• _TASK PROMPT_: Your reply should hold the line containing "[1292,273,1350,291] 未开始 ->" and every later line of the records, reproduced exactly, and no other lines.

....

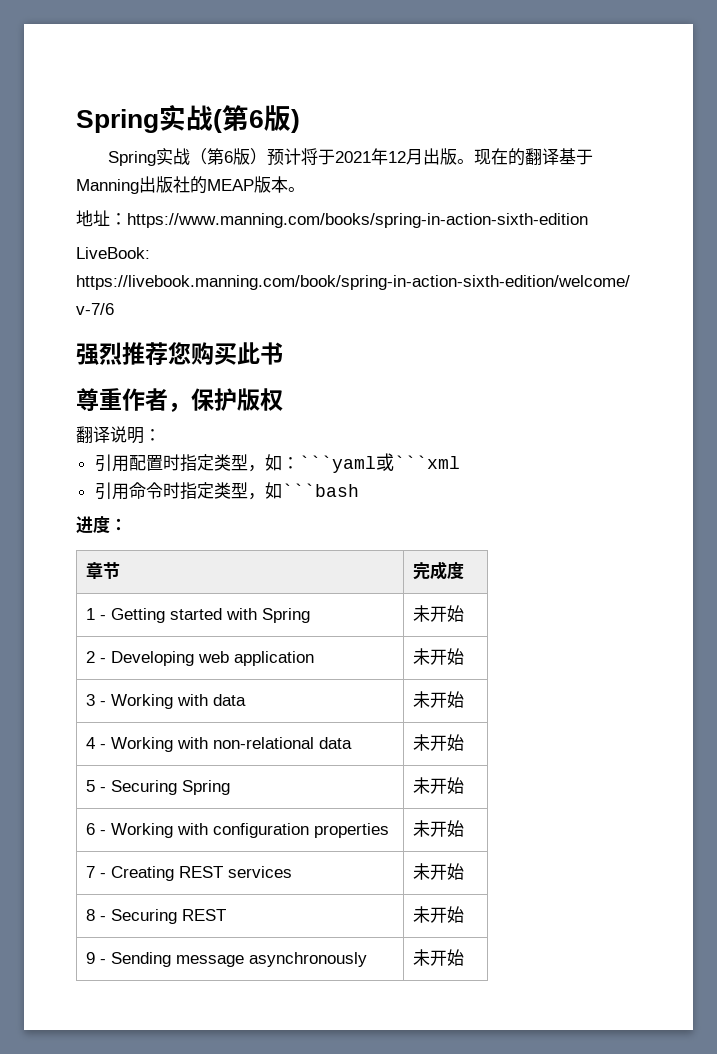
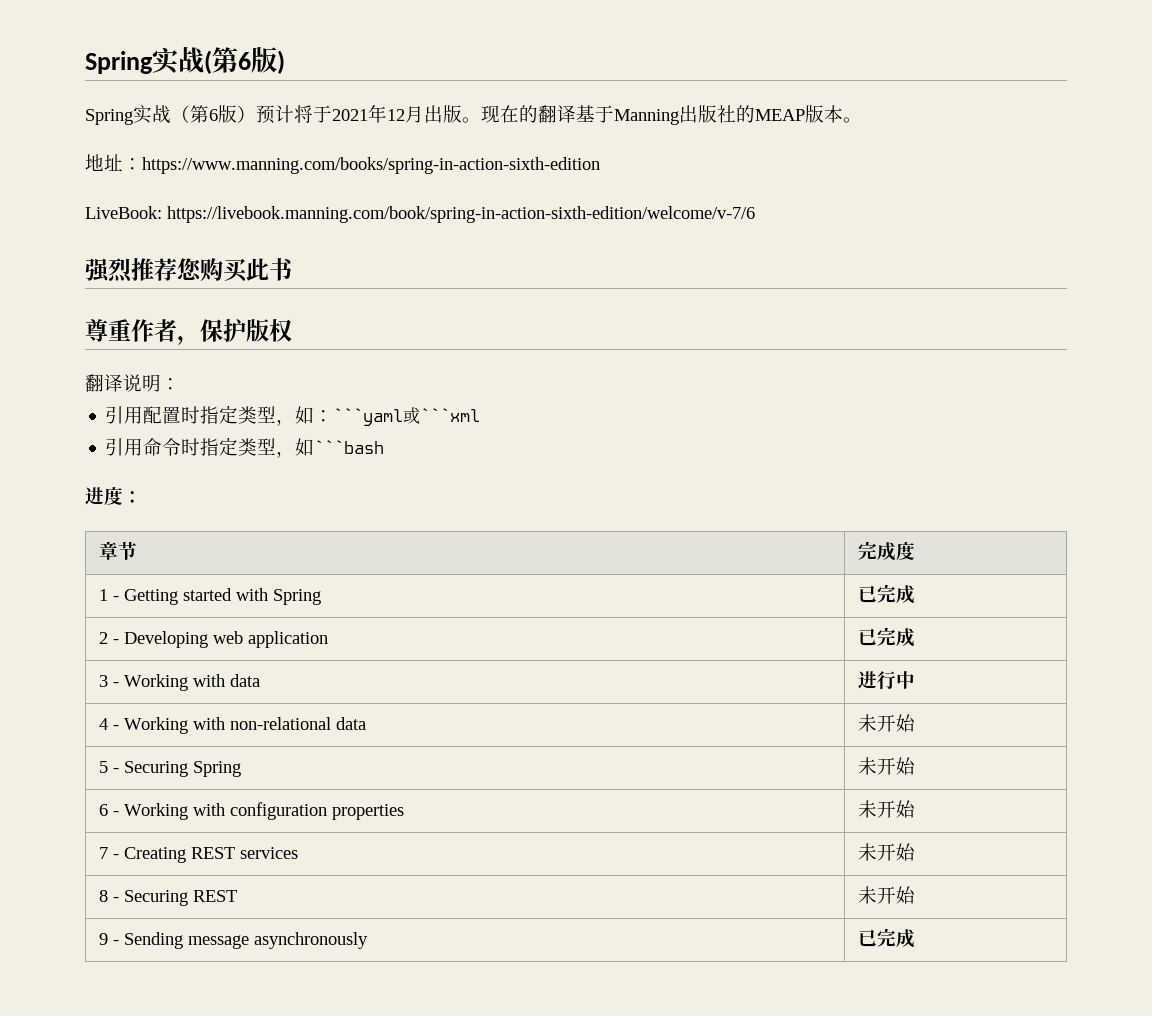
[412,605,464,622] 未开始 -> [858,584,916,604] 已完成
[412,648,464,665] 未开始 -> [858,627,916,647] 已完成
[412,691,464,708] 未开始 -> [858,671,916,690] 进行中
[412,949,464,966] 未开始 -> [858,928,916,948] 已完成

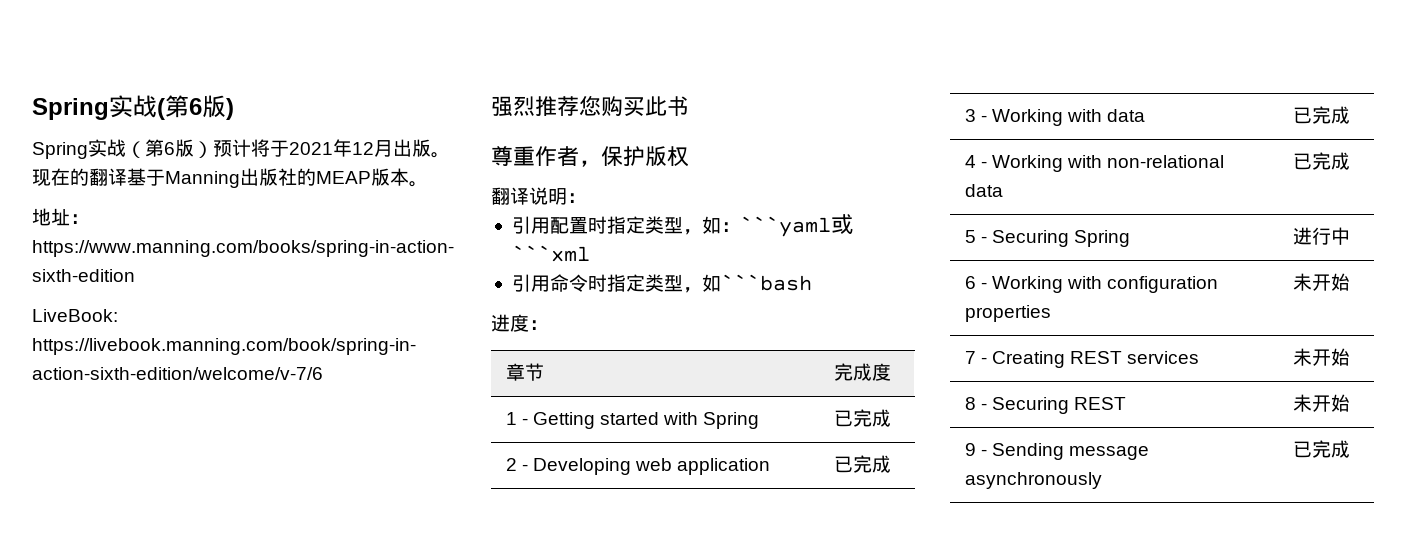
[858,671,916,690] 进行中 -> [1292,106,1350,124] 已完成
[858,714,917,732] 未开始 -> [1292,152,1350,170] 已完成
[858,757,917,775] 未开始 -> [1292,227,1350,245] 进行中

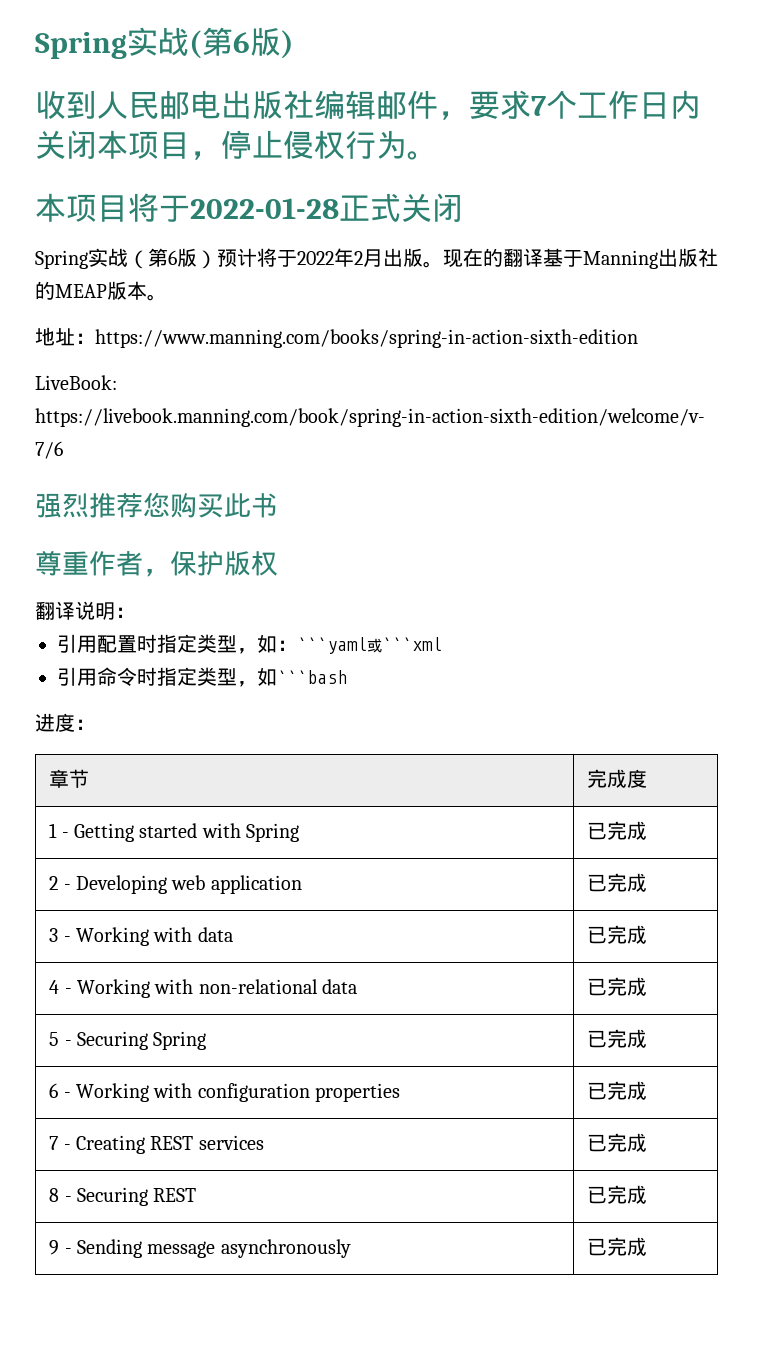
[32,95,234,120] Spring实战(第6版) -> [35,27,294,59] [35,90,701,120] [35,130,438,160] [35,193,463,222] Spring实战(第6版) // 收到人民邮电出版社编辑邮件，要求7个工作日内关闭本项目，停止侵权行为。 // 本项目将于2022-01-28正式关闭
[289,139,374,157] 2021年12 -> [297,248,363,267] 2022年2
[1292,227,1350,245] 进行中 -> [587,1029,648,1048] 已完成
[1292,273,1350,291] 未开始 -> [587,1081,648,1100] 已完成
[1292,348,1350,366] 未开始 -> [587,1133,648,1152] 已完成
[1292,394,1350,412] 未开始 -> [587,1185,648,1204] 已完成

....

• _TASK ANSWER_:
[1292,273,1350,291] 未开始 -> [587,1081,648,1100] 已完成
[1292,348,1350,366] 未开始 -> [587,1133,648,1152] 已完成
[1292,394,1350,412] 未开始 -> [587,1185,648,1204] 已完成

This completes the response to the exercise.